А Джон-Люк все говорил. Больше я ничего не помню. Только то, что время от времени дражайшая Сара приговаривала: «Хэнк, не пей много. Осади малость. Ты же помрешь к утру».
А Джон-Люк все крутил свою шарманку.
Я давно перестал вникать в его слова. Видел только шевелящиеся губы. Он не вызывал раздражения, он был вполне приятным человеком. Разве что неважно выбритым. Но мы пребывали в дивном отеле «Беверли-Хиллз», где ходят по павлинам. В волшебном мире. Мне тут нравилось – я в жизни ничего такого не видал. Совершенно бессмысленный, совершенно безопасный мир.
Вино лилось, Джон-Люк говорил.
Я потихоньку отключился. Когда я общаюсь с людьми, хорошими или дурными, чувства мои притомляются, я перестаю воспринимать слова и сдаюсь на милость собеседника. Сохраняю вежливость. Киваю. Делаю вид, что во все вникаю, потому что не желаю никого обижать. И моя слабость не раз ввергала меня в серьезные неприятности. Пытаясь быть добрым с другими, я превращаю свою душу в питательный бульон.
Впрочем, плевать. Мозг отключается. Я слушаю. Реагирую. Еще никому недостало ума сообразить, что меня рядом нет.
Вино лилось, Джон-Люк говорил. Он наверняка сказал массу удивительного. А я весь сосредоточился на его бровях…
Наутро, в одиннадцать часов, когда мы с Сарой лежали в постели, зазвонил телефон.
– Алло?
Это был Пинчот.
– У меня новости.
– Слушаю.
– Модар ужасно неразговорчивый. Никто на свете не мог бы выжать из него такой поток слов! Ты единственный, кому это удалось! Он трепался несколько часов без продыху! Невероятно!
– Слушай, Джон, извини, но мне худо, я хочу спать.
– Ладно. У меня еще новости.
– Валяй.
– Насчет Жан-Поля Санраха. Ну?
– Он говорит, что мне нужно пострадать, что я еще не настрадался как следует, а когда настрадаюсь, он даст денег.
– Ну и хорошо.
– Странный он, правда? Вот что значит настоящий гений.
– Да, – ответил я, – так оно и есть. И положил трубку.
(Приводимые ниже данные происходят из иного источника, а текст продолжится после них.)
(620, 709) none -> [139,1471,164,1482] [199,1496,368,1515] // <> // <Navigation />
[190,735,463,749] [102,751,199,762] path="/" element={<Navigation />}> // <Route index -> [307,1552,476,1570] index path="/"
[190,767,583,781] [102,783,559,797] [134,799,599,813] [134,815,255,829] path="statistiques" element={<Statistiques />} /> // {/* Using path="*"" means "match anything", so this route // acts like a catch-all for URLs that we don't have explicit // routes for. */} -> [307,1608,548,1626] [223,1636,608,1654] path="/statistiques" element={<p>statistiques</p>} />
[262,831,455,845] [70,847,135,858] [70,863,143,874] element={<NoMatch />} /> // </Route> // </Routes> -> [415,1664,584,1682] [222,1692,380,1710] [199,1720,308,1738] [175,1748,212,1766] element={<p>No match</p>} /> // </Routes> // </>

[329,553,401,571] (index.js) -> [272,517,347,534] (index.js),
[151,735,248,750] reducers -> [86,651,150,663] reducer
Сара еще спала. Я повернулся на правый бок, лицом к окну, чтобы не захрапеть ей прямо в ухо.
Не успел я погрузиться в сладкую тьму, напоминающую о вечном покое, как Сарина любимая кошка Красотка соскочила со своей подушечки у хозяйкиного изголовья и прошлась по моей голове. Когтистая лапка попала мне в ухо. Кошка спрыгнула на пол, взлетела на подоконник открытого окна и обратила мордочку на восток. Поднявшееся к зениту солнце не вызвало у меня прилива бодрости.
Вечером, сидя за машинкой, я выдул один за другим два стакана вина, выкурил три сигареты, прослушал по радио Третью симфонию Брамса и наконец понял, что не заведусь без толчка.